Material to process Block Start

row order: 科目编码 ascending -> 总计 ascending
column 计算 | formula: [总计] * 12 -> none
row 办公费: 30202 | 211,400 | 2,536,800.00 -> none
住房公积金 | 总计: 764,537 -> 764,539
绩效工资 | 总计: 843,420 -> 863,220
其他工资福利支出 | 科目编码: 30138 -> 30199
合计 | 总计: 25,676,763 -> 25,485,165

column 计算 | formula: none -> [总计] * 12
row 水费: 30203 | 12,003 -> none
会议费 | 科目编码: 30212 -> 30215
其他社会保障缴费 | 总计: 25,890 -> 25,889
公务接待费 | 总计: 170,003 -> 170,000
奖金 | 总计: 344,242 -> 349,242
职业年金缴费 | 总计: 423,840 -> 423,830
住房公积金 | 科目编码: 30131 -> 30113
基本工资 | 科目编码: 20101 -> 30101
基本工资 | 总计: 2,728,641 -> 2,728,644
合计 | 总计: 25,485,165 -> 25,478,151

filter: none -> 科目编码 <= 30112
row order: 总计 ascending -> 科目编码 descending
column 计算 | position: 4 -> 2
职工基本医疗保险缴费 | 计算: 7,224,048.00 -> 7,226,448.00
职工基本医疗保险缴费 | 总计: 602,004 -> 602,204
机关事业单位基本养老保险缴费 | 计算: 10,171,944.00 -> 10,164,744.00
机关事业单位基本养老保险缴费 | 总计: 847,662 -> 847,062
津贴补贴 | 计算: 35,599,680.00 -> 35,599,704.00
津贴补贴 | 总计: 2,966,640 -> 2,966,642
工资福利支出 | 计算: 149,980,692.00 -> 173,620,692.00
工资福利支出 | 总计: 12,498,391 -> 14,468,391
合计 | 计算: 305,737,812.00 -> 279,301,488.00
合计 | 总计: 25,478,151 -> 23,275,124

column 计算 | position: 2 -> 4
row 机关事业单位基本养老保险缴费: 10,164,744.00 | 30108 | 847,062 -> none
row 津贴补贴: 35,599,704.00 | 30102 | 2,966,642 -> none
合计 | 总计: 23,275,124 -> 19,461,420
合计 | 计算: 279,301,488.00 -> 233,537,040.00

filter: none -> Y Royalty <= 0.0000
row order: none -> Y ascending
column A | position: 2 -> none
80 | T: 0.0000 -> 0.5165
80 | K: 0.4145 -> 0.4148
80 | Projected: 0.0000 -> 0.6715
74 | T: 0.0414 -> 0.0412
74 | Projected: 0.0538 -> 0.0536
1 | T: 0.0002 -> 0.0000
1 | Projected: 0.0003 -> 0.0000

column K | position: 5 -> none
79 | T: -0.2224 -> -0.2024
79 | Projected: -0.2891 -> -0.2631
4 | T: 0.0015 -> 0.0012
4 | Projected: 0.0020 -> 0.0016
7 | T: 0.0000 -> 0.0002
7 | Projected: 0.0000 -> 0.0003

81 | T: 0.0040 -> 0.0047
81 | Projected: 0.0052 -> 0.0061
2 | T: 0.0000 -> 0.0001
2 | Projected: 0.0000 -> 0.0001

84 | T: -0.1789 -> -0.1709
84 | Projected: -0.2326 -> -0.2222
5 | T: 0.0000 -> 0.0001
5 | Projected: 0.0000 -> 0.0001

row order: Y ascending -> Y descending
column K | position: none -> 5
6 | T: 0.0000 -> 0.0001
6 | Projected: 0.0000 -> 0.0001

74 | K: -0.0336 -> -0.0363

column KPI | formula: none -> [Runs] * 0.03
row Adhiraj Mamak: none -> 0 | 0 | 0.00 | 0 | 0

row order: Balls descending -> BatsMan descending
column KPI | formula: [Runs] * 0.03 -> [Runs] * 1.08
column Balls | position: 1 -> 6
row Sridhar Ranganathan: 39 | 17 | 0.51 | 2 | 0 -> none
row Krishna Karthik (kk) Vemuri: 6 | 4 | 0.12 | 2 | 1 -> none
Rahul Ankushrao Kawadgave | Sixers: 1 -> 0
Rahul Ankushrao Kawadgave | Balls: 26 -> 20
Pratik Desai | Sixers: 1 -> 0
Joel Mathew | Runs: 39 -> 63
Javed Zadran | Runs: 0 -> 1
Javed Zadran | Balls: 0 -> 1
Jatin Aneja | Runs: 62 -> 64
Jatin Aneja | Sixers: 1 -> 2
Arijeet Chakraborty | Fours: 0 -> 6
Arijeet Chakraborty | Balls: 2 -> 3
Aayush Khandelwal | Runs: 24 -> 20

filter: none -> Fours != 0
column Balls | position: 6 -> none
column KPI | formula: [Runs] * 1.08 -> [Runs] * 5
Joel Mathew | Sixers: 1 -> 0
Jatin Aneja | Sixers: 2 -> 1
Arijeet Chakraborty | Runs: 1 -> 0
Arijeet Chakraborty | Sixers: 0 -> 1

Material to process Block End

> What this task involves
Once the line with "row order: none -> Y ascending" is found in the records above, print exactly that line and every line after it through the line with "7 | Projected: 0.0000 -> 0.0003".

> Task solution
row order: none -> Y ascending
column A | position: 2 -> none
80 | T: 0.0000 -> 0.5165
80 | K: 0.4145 -> 0.4148
80 | Projected: 0.0000 -> 0.6715
74 | T: 0.0414 -> 0.0412
74 | Projected: 0.0538 -> 0.0536
1 | T: 0.0002 -> 0.0000
1 | Projected: 0.0003 -> 0.0000

column K | position: 5 -> none
79 | T: -0.2224 -> -0.2024
79 | Projected: -0.2891 -> -0.2631
4 | T: 0.0015 -> 0.0012
4 | Projected: 0.0020 -> 0.0016
7 | T: 0.0000 -> 0.0002
7 | Projected: 0.0000 -> 0.0003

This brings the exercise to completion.